私たちとしては、交通広告から話題になることを想定していたのですが、意外とサイトの方が先に話題になりました。「マンションポエム広告のクオリティ高すぎ」「不動産広告は普段見飛ばすけど、仕掛けに気が付くと、凝視してしまう」というような反応が多くありました。マンション広告が好きな人たちにもポジティブな反応をもらいました。マンションポエム鑑賞家の方にもほめてもらい、マンション広告が好きな人たちに受け入れられたのがよかったですね。

世の中に無いものを生み出す企業精神がバズを作り出す

―日清食品のプロモーションは話題になることが多いと思います。どういったポリシーのもと、広告を作っているのでしょうか?

日清食品には、宣伝部だけではなく、すべての部署に求められている4つの考え方があります。「ユニーク」「ハッピー」「グローバル」「クリエイティブ」という4点です。常にこれまでにない新しい広告表現の手法を求めることを大切にしています。他がすでにやっていることであれば、いくらおもしろくてもやる意味はないという考え方です。

―そういった風土があるからこそ、話題を集めるプロモーションを多数作ることができるのですね。

そもそも日清食品は、それまで世の中になかったインスタントラーメンを創業者が発明したところからスタートしているので、他がやっていない新しいことを積極的に始めようという社内風土があります。商品開発でも、広告でも、ファーストエントリーに価値を置いています。社外に対してだけではなく、社内でも他にはないものを自分こそが作り出そうと競い合う風土があります。
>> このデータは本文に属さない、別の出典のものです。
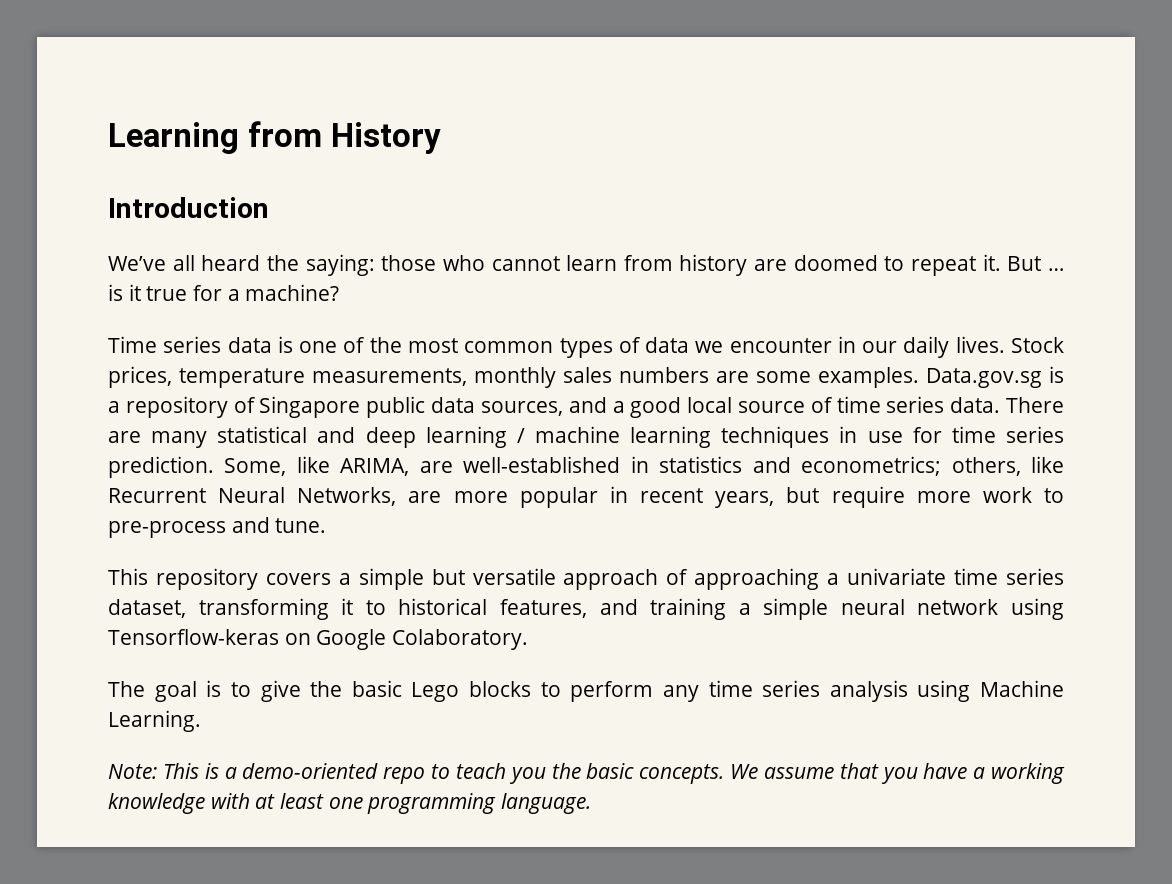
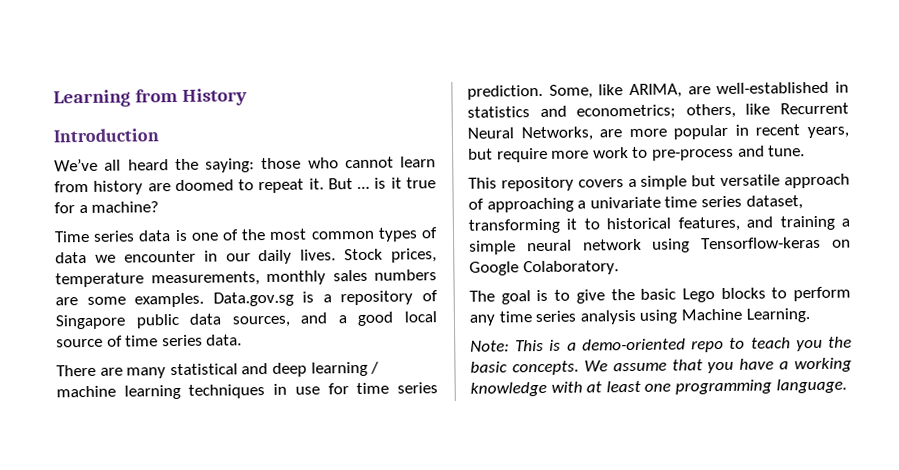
(1001, 405) none -> (243, 340) //

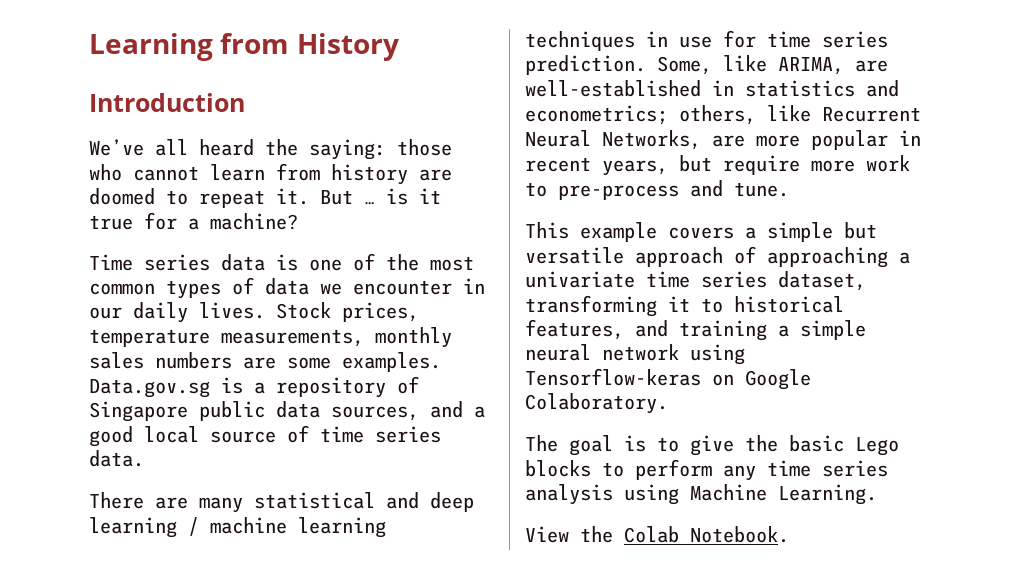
[500,176,574,192] repository -> [580,222,657,242] example
[470,336,852,353] [470,357,852,376] [470,378,847,397] Note: This is a demo-oriented repo to teach you the basic concepts. We assume that you have a working knowledge with at least one programming language. -> [525,526,789,543] View the Colab Notebook.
―「ハッピー」にはどんな思いが込められているのですか。

楽しい気分で食べるときと、悲しい気分で食べるときでは、同じものを食べていてもおいしさの感じ方が違うと思います。「ハッピー」には、私たちの商品で人々をハッピーな気持ちにしたい、ハッピーな思いとともに商品を食べて欲しいという思いが込められています。広告の表現としても、ハッピーな気分になるものを求めています。

―あらゆる種類の広告を頻繁に出していますよね。

ターゲット設定をしていても、そのターゲットの人たちが抱く興味や関心は多種多様です。あらゆる切り口でプロモーションを実施し、話題を喚起したいと考えているので、結果的に高頻度で多種多様な展開になっています。

―Twitterなどを見ていると、社内の方も楽しんで広告を作られているのが伝わってきます。

はい!楽しんで作っています。今後も引き続き多種多様なプロモーションを行っていきます。引き続きご注目ください。